Che i giovani fanno il loro lavoro: la rivoluzione, lo shock, il nuovo che nessuno ha coraggio di esplorare tranne loro.
I giovani parlano lingue che non capiamo (ci sono migliaia di "buongiornissimo, caffè" sui social a testimoniare quanto poco le capiamo anche se proviamo a starci dentro...e quanto diventiamo cringe, come dice Ravagnani) e quando qualcosa non la capisci è meglio nascondersi dietro a "sono tutte cavolate", "alla loro età io (inserire impresa epica qui), questi sanno solo fare video stupidi col cellulare".
Come se tutta quella forza, quell'energia dovessimo ingabbiarla perché non sappiamo gestirla, perché è troppo, sconvolge i nostri schemi, quel "si è sempre fatto così" in cui sta tutta la nostra sicurezza. Gli status quo costruiti a fatica.
Invece i giovani
continua Don Alberto.
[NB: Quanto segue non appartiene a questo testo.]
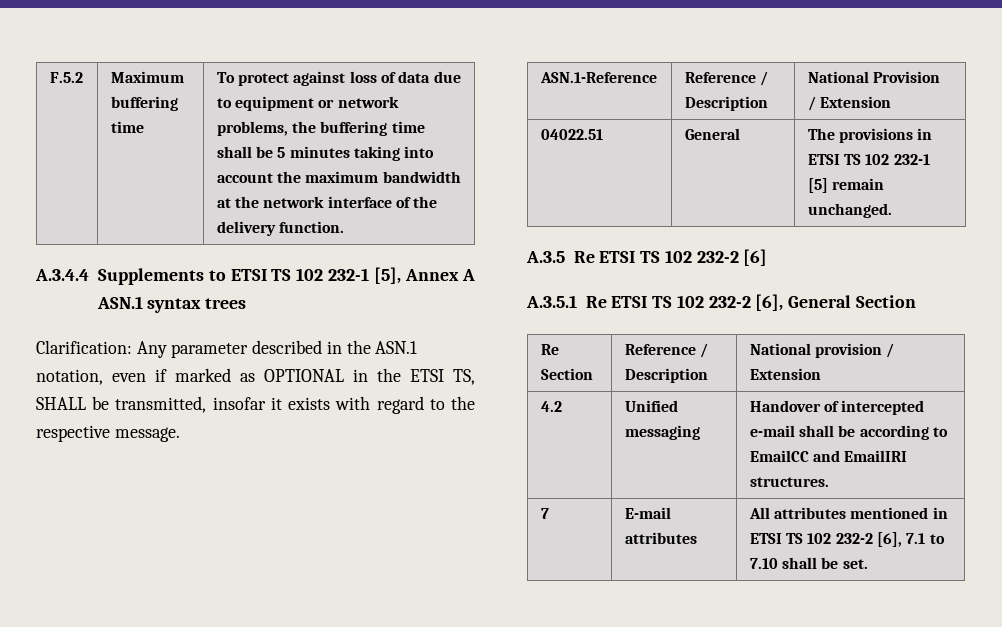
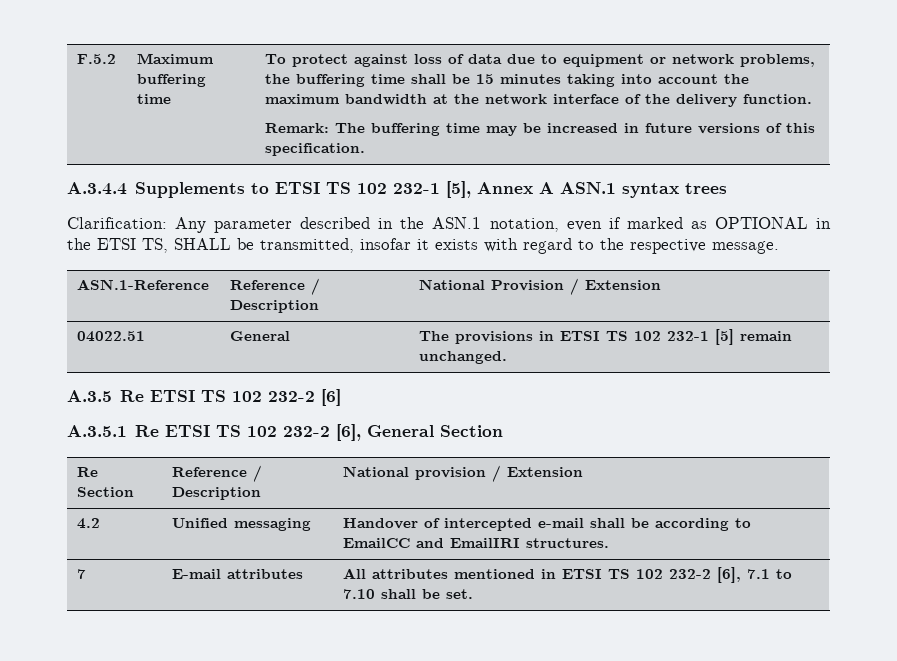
- To protect against loss of data due to equipment or network problems, the buffering time shall be 5 minutes taking into account the maximum bandwidth at the network interface of the delivery function.
+ To protect against loss of data due to equipment or network problems, the buffering time shall be 15 minutes taking into account the maximum bandwidth at the network interface of the delivery function.
+ Remark: The buffering time may be increased in future versions of this specification.

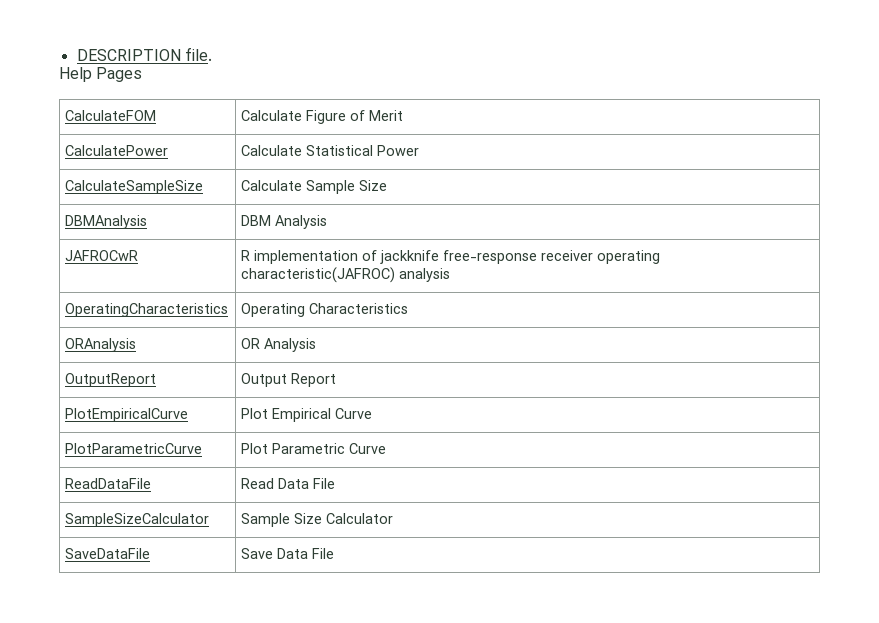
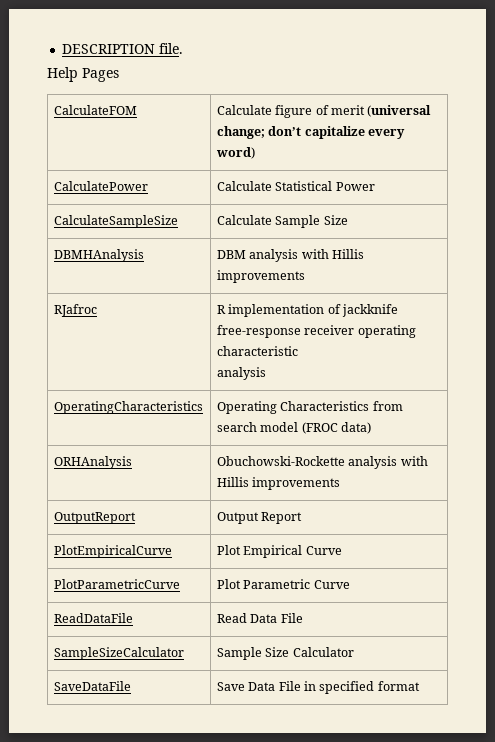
- CalculateFOM | Calculate Figure of Merit
+ CalculateFOM | Calculate figure of merit (universal change; don’t capitalize every word)
- DBMAnalysis | DBM Analysis
- JAFROCwR | R implementation of jackknife free-response receiver operating characteristic(JAFROC) analysis
+ DBMHAnalysis | DBM analysis with Hillis improvements
+ RJafroc | R implementation of jackknife free-response receiver operating characteristic
+ analysis
- OperatingCharacteristics | Operating Characteristics
- ORAnalysis | OR Analysis
+ OperatingCharacteristics | Operating Characteristics from search model (FROC data)
+ ORHAnalysis | Obuchowski-Rockette analysis with Hillis improvements
- SaveDataFile | Save Data File
+ SaveDataFile | Save Data File in specified format

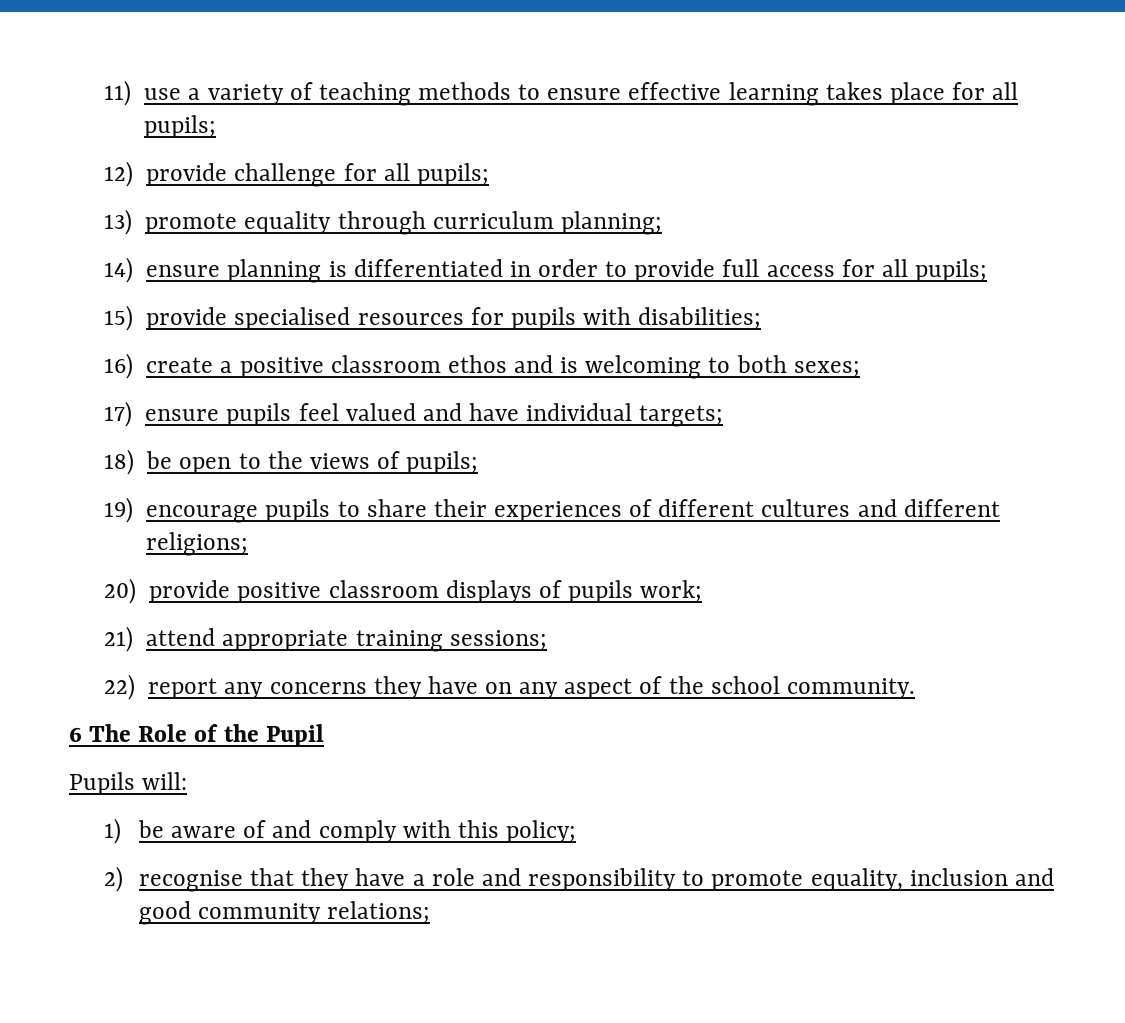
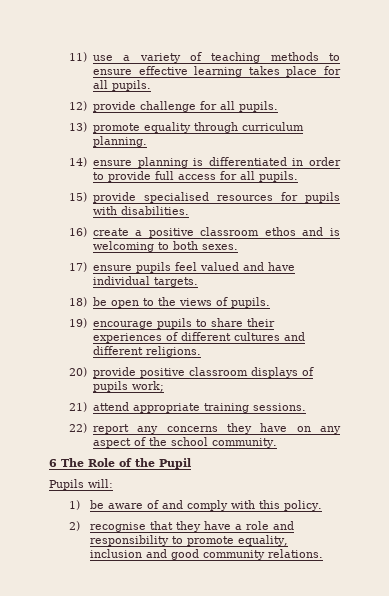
- 11) use a variety of teaching methods to ensure effective learning takes place for all pupils;
+ 11) use a variety of teaching methods to ensure effective learning takes place for all pupils.
- 12) provide challenge for all pupils;
+ 12) provide challenge for all pupils.
- 13) promote equality through curriculum planning;
+ 13) promote equality through curriculum planning.
- 14) ensure planning is differentiated in order to provide full access for all pupils;
+ 14) ensure planning is differentiated in order to provide full access for all pupils.
- 15) provide specialised resources for pupils with disabilities;
+ 15) provide specialised resources for pupils with disabilities.
- 16) create a positive classroom ethos and is welcoming to both sexes;
+ 16) create a positive classroom ethos and is welcoming to both sexes.
- 17) ensure pupils feel valued and have individual targets;
+ 17) ensure pupils feel valued and have individual targets.
- 18) be open to the views of pupils;
+ 18) be open to the views of pupils.
- 19) encourage pupils to share their experiences of different cultures and different religions;
+ 19) encourage pupils to share their experiences of different cultures and different religions.
- 21) attend appropriate training sessions;
+ 21) attend appropriate training sessions.
- 1) be aware of and comply with this policy;
+ 1) be aware of and comply with this policy.
- 2) recognise that they have a role and responsibility to promote equality, inclusion and good community relations;
+ 2) recognise that they have a role and responsibility to promote equality, inclusion and good community relations.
Ci sbilanciamo anche noi nel quotarlo e affermare che sì, "la giovinezza a un certo punto finisce". E se è vero che non ci sono più le mezze stagioni, oggi è ancora più vero che non ci sono più adulti che vogliano fare gli adulti. Almeno a vedere i modelli dominanti che girano su TV e social (anche se, per fortuna, non ci sono solo quelli).
Oggi si deve stare al passo coi tempi. Poi vorrei capire i tempi di chi, perché ognuno ha il suo, di tempo, per essere tutto, giovane, bambino, adulto, anziano, ma forse è quello "stare" che ci fa paura. Nell'era dell'utile, del correre verso il prossimo traguardo, ammettere che non possiamo più correre così tanto, non contro i giovani veri (mica le "ragazze" over 70 di cui parla Ravagnani nel video!), ci fa sentire inutili, indietro, improduttivi.
Tutte brutte parole nella società dello scarto dove "è come se la giovinezza fosse l'unica età degna di essere vissuta".
Come dice il Don, a forza di stare dietro a cremine antirughe, lozioni anti caduta, social e compagnia, ragazzi (e dico a voi, ragazzi sopra i 35) non è che avremo perso di vista l'obiettivo per cui stavamo correndo?
A forza di tenere il passo dei giovani, non è che siamo arrivati lunghi? Magari quello che stavamo cercando, il senso della nostra vita, era dieci chilometri fa, tipo.
Ci bastava stare. So-stare. Ma io non so-stare ferma mentre il tempo passa inesorabile, quando fermarsi dal lavoro per prendersi cura di un figlio o di un anziano malato che ci mettono davanti a tutto il senso (e alla bellezza) dell'inutilità è etichettato come "spreco".
Non dobbiamo capire i giovani o vincere alla loro stessa corsa. Dobbiamo sostare sugli spalti, coi cartelloni alla mano, a fare il tifo, a goderci lo spettacolo da fuori. Dobbiamo essere l'abbraccio nella sconfitta, il "proverai di nuovo, vedrai che andrà meglio", dobbiamo essere la mamma che accompagna in discoteca e aspetta al parcheggio fino alle due di notte.
Siamo chiamati a stare nel senso di "esserci": esserci con le nostre risposte di senso, ma dobbiamo averlo trovato noi per primi, quel qualcosa per cui è valso la pena correre. Perché mi piace pensare che ogni campione, sulla linea di partenza, prima di sentire lo sparo, guardi proprio a quegli spalti per cercare l'unico sguardo pieno di fiducia e orgoglio di cui ha bisogno. Ecco, "ragazzi": quello deve essere il nostro, di sguardo.